Data extracted from a collection:
━━━━━━━━━━

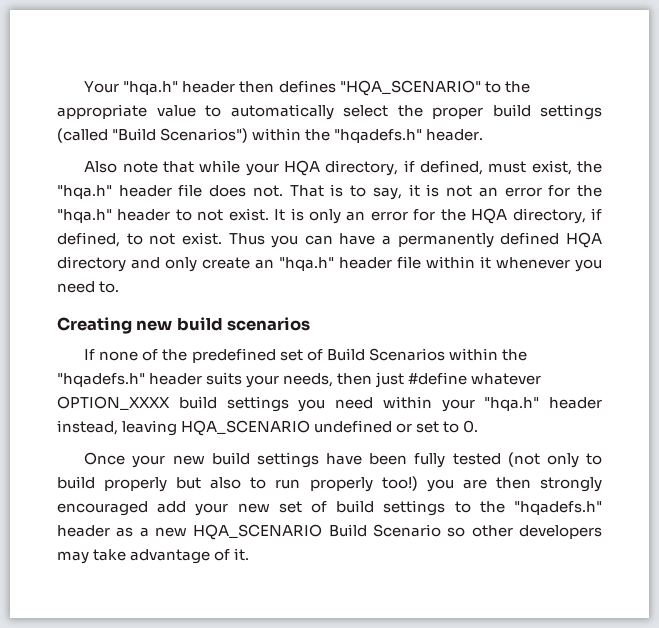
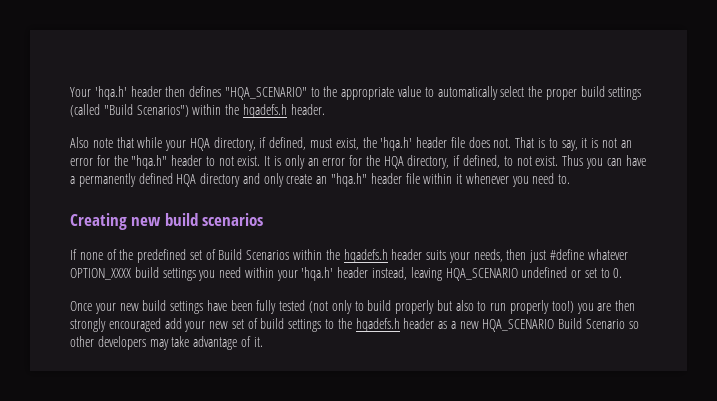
[123,81,179,95] "hqa.h" -> [94,86,127,100] 'hqa.h'
[334,129,423,143] "hqadefs.h" -> [242,104,287,118] hqadefs.h
[57,185,112,199] "hqa.h" -> [380,137,413,151] 'hqa.h'
[57,373,145,387] "hqadefs.h" -> [343,249,388,263] hqadefs.h
[484,397,540,411] "hqa.h" -> [301,267,334,281] 'hqa.h'
[513,501,602,515] "hqadefs.h" -> [355,318,400,332] hqadefs.h

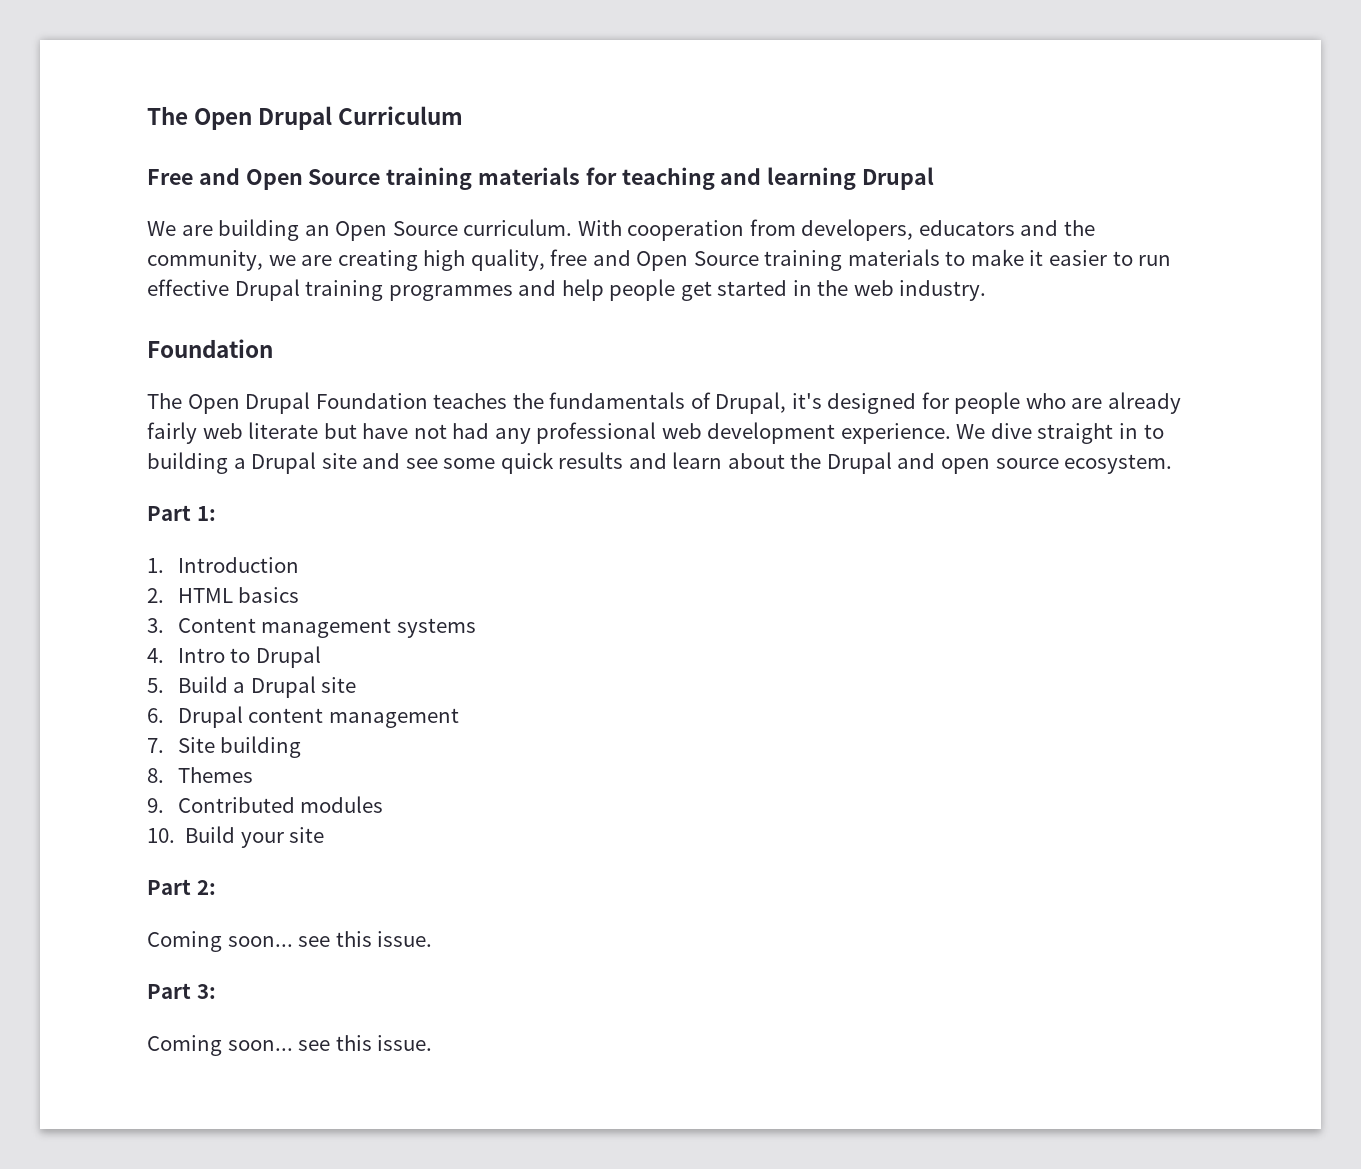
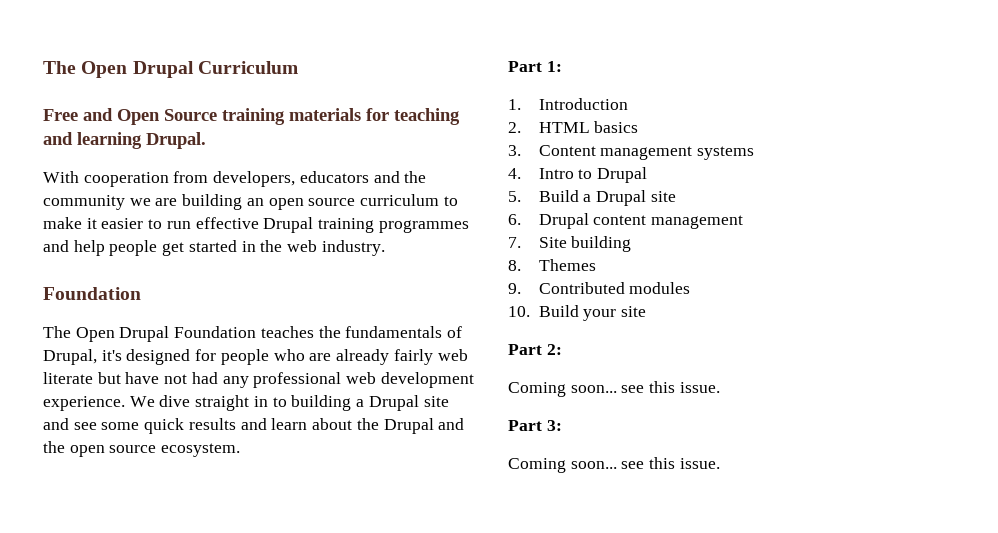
[862,167,935,190] [147,219,573,241] Drupal // We are building an Open Source curriculum. -> [146,132,206,149] Drupal. //
[147,250,263,271] community, -> [43,195,125,210] community
[337,249,940,271] creating high quality, free and Open Source training materials -> [182,194,440,210] building an open source curriculum
(936, 461) none -> [43,441,65,453] the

━━━━━━━━━━

PROBLEM TO WORK ON: An exact copy of the data above is required, printed without its pictures.

ANSWER TO THIS PROBLEM:
[123,81,179,95] "hqa.h" -> [94,86,127,100] 'hqa.h'
[334,129,423,143] "hqadefs.h" -> [242,104,287,118] hqadefs.h
[57,185,112,199] "hqa.h" -> [380,137,413,151] 'hqa.h'
[57,373,145,387] "hqadefs.h" -> [343,249,388,263] hqadefs.h
[484,397,540,411] "hqa.h" -> [301,267,334,281] 'hqa.h'
[513,501,602,515] "hqadefs.h" -> [355,318,400,332] hqadefs.h

[862,167,935,190] [147,219,573,241] Drupal // We are building an Open Source curriculum. -> [146,132,206,149] Drupal. //
[147,250,263,271] community, -> [43,195,125,210] community
[337,249,940,271] creating high quality, free and Open Source training materials -> [182,194,440,210] building an open source curriculum
(936, 461) none -> [43,441,65,453] the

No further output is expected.